Figure 8b detects a person in a book while Figure 8a detects nothing in the book. It means that our model has good performance for small object detection. Figure 8c and Figure 8d both detect laptop, keyboard, and mouse, but books are not detected in the YOLOv3-Tiny model. The experimental comparison proves that the model we trained is more suitable for the TUM dataset and has higher accuracy. Figure 8e and Figure 8f have different detection results for cans. Figure 8f has detected two cans, while Figure 8e has detected only one cans. The tape on the far right of the table is mistakenly detected as a bowl, which is corrected in our model as shown in Figure 8f. The deeper the network, the smaller the feature maps that are retrieved by the convolution and pooling processes of convolutional neural networks, making it difficult to completely describe the features of small objects [58]. Small items, such as a cup in the distance and a dog in a magazine, are better detected in our model, as seen in the comparison between Figure 8g and Figure 8h. It demonstrates that the model developed in this research has a good small-object detection effect.
The experimental results of Table 8 show that compared with other object detection methods, the proposed method has obtained relatively considerable mAP. The mAP increased dramatically with smaller things in particular. It shows that our approach has excellent performance. Compared with baseline YOLOv3-Tiny, the proposed algorithm-based YOLOv3-Tiny improves AP values in eight categories, including keyboard (45.5 to 57.2), cans (52.1 to 55.3), plant (56.5 to 59.6), mouse (56.1 to 58.8), TV monitor (42.1 to 54.5), cup (51.7 to 68.6), person (62.1 to 64.1) and laptop (49 to 56.5). Each class has its own set of improvements, which can be used to test the model’s resilience. At the same time, YOLOv4-Tiny benefits from the same improving impact.
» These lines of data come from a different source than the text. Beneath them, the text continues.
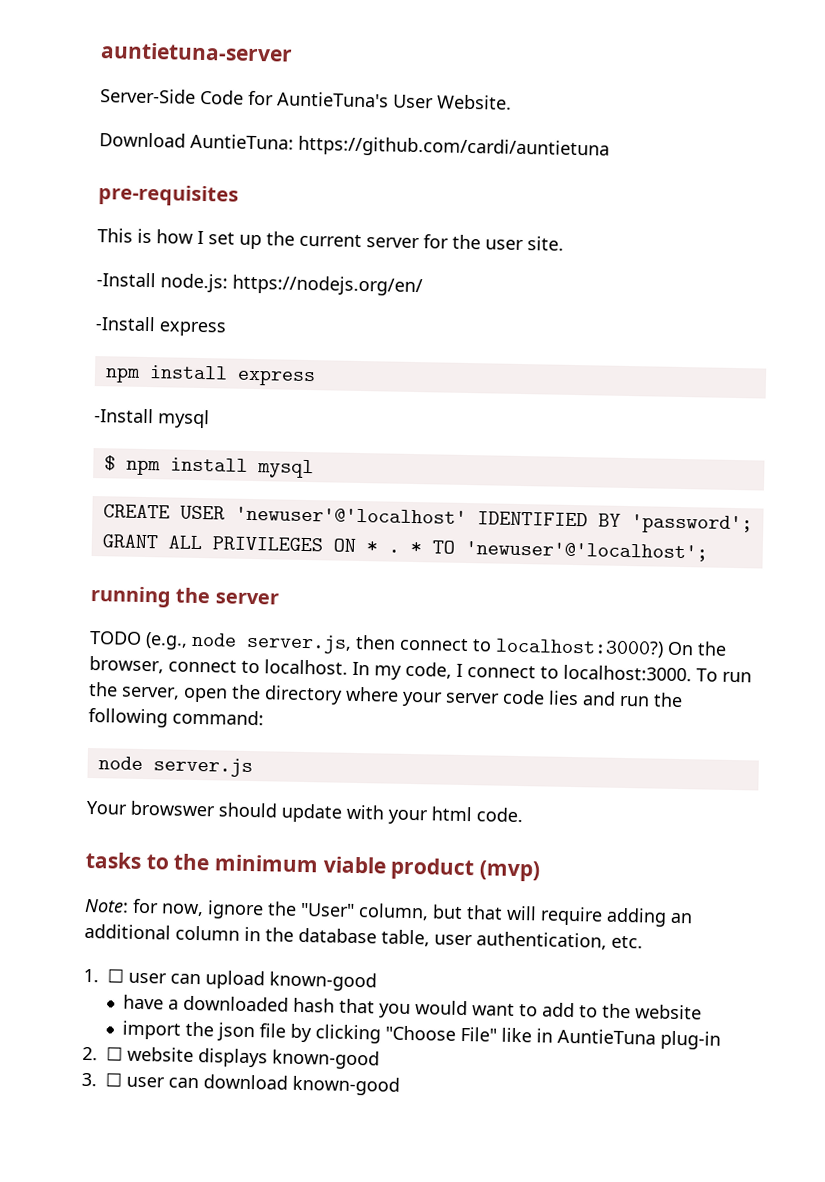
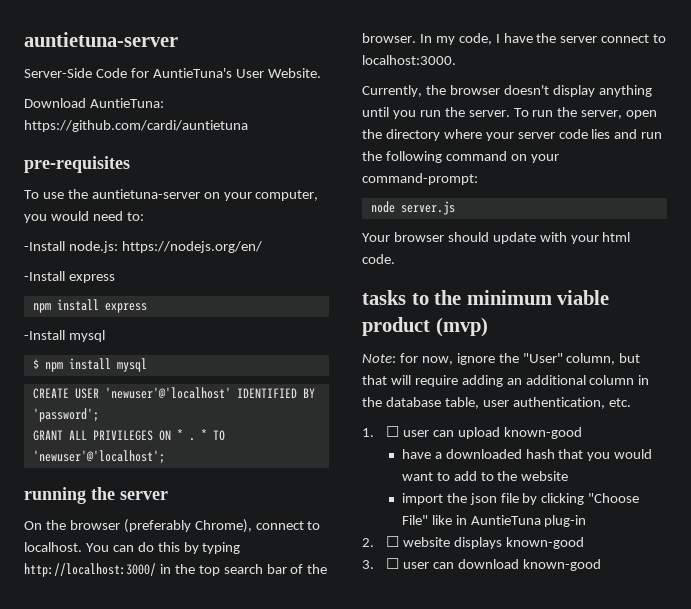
[97,228,564,251] This is how I set up the current server for the user site. -> [24,189,319,201] [24,211,144,223] To use the auntietuna-server on your computer, you would need to:
[89,630,727,658] [89,655,348,675] TODO (e.g., node server.js, then connect to localhost:3000?) On the browser, connect to localhost. -> [24,519,321,533] [24,542,241,554] [24,563,328,577] [362,33,416,43] On the browser (preferably Chrome), connect to localhost. You can do this by typing http://localhost:3000/ in the top search bar of the browser.
(463, 670) none -> [503,33,598,43] have the server
(692, 673) none -> [362,85,652,97] [362,107,510,119] // Currently, the browser doesn't display anything until you run the server.
[172,709,264,726] command: -> [445,151,559,163] [362,173,478,185] command on your command-prompt:
[130,800,216,817] browswer -> [393,232,444,242] browser

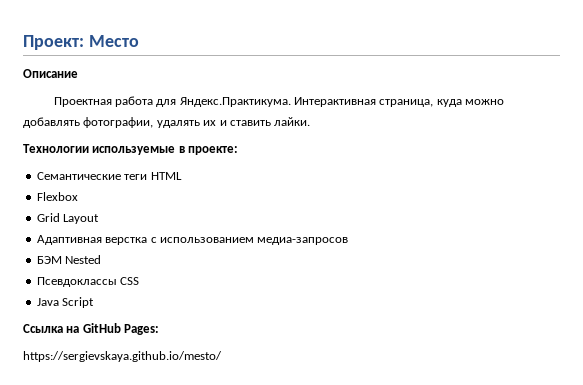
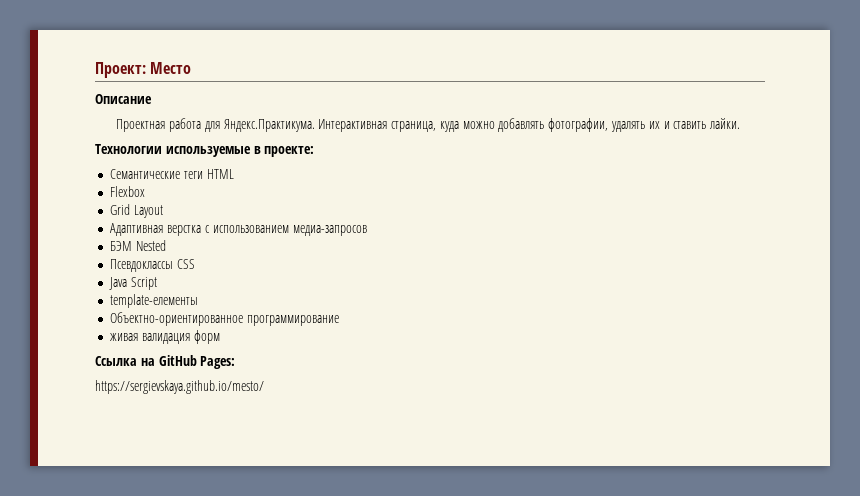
(95, 302) none -> [110,294,199,308] [110,312,340,326] [110,330,220,344] // template-елементы // Объектно-ориентированное программирование // живая валидация форм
In addition, the approach we proposed is slightly less performing in both categories than in the baseline. This could be due to a number of things. The most plausible reason is that GAN generates random images, and different noises can result in somewhat different experimental findings. The detection approach suggested in this research, on the other hand, is slower than the original YOLO-Tiny because of the increased number of network layers, but it still meets the real-time requirements. We will continue to investigate this matter in the future. Figure 9 shows the YOLOv3-Tiny loss curve as well as the improved technique. Our method’s loss value declines slower than YOLOv3-Tiny, as shown in the graph. Due to the addition of the VaryBlock module, the increase in the number of network layers reduces the information loss caused by the pooling layer, and the convergence time will be relatively extended. All the data show that our method is stable and convergent, the final loss value is close to YOLOv3-Tiny, and the detection accuracy is greatly improved, although some detection speed is sacrificed.

5. Conclusions

An Intelligent Fast Detection for Real-time Image Information in Industrial IoT is designed in this paper. We use WGAN to expand the training set, and we use k-means++ clustering to obtain a better-preset anchor box.
The downsampling processes that cause information loss have been minimized by the VaryBlock module, which significantly boosts network performance. We trained and tested our method on the COCO and TUM datasets, and the detection accuracy is very impressive. Compared with the original YOLOv3-Tiny, the mAP of our method based on YOLOv3-Tiny is improved from 55.3% to 60.4%, especially the APS is increased by 8%. However, compared with YOLOv3-Tiny+WGAN, APS (increased by 2.6%), APM (increased by 1.7%), and APL (decreased by 0.1%), our method does not improve too much.
In addition, for some objects that are difficult to be recognized by object detection, such as non-rigid objects, the method in this paper has certain limitations, and it is still difficult to accurately recognize. In addition, the addition of new modules leads to an increase in the number of network layers, and the increase in parameters leads to a slower convergence speed. In future work, we plan to improve on five aspects: (1) optimizing the detection of non-rigid objects; (2) applying the method in this article to semantic SLAM to optimize the visual odometer of traditional SLAM; (3) using XAI [59] tools to better explain, evaluate and improve our model; (4) applying this method to Edgex Foundry (an kind of edge computing framework); (5) according to the idea of GAN, we plan to explore a better expansion method of the image dataset.

Author Contributions

Conceptualization, Y.L. and H.Z.; Methodology, Y.L. and H.Z.; Validation, H.Z.; Formal Analysis, H.Z.; Software, Y.W.; Writing—Original Draft Preparation, Y.W. and N.X.; Data Curation, Y.W.; Writing—Review and Editing, Y.L., H.Z. and Y.W.; Project Administration, H.Z.; Investigation, Y.L. All authors have read and agreed to the published version of the manuscript.

Funding

This research was funded in part by the National Natural Science Foundation of China (Grant 61963017), in part by Shanghai Educational Science Research Project (Grant C2022056), and in part by Jiangxi Province’s Outstanding Youth Planning Project (Grant 20192BCBL23004).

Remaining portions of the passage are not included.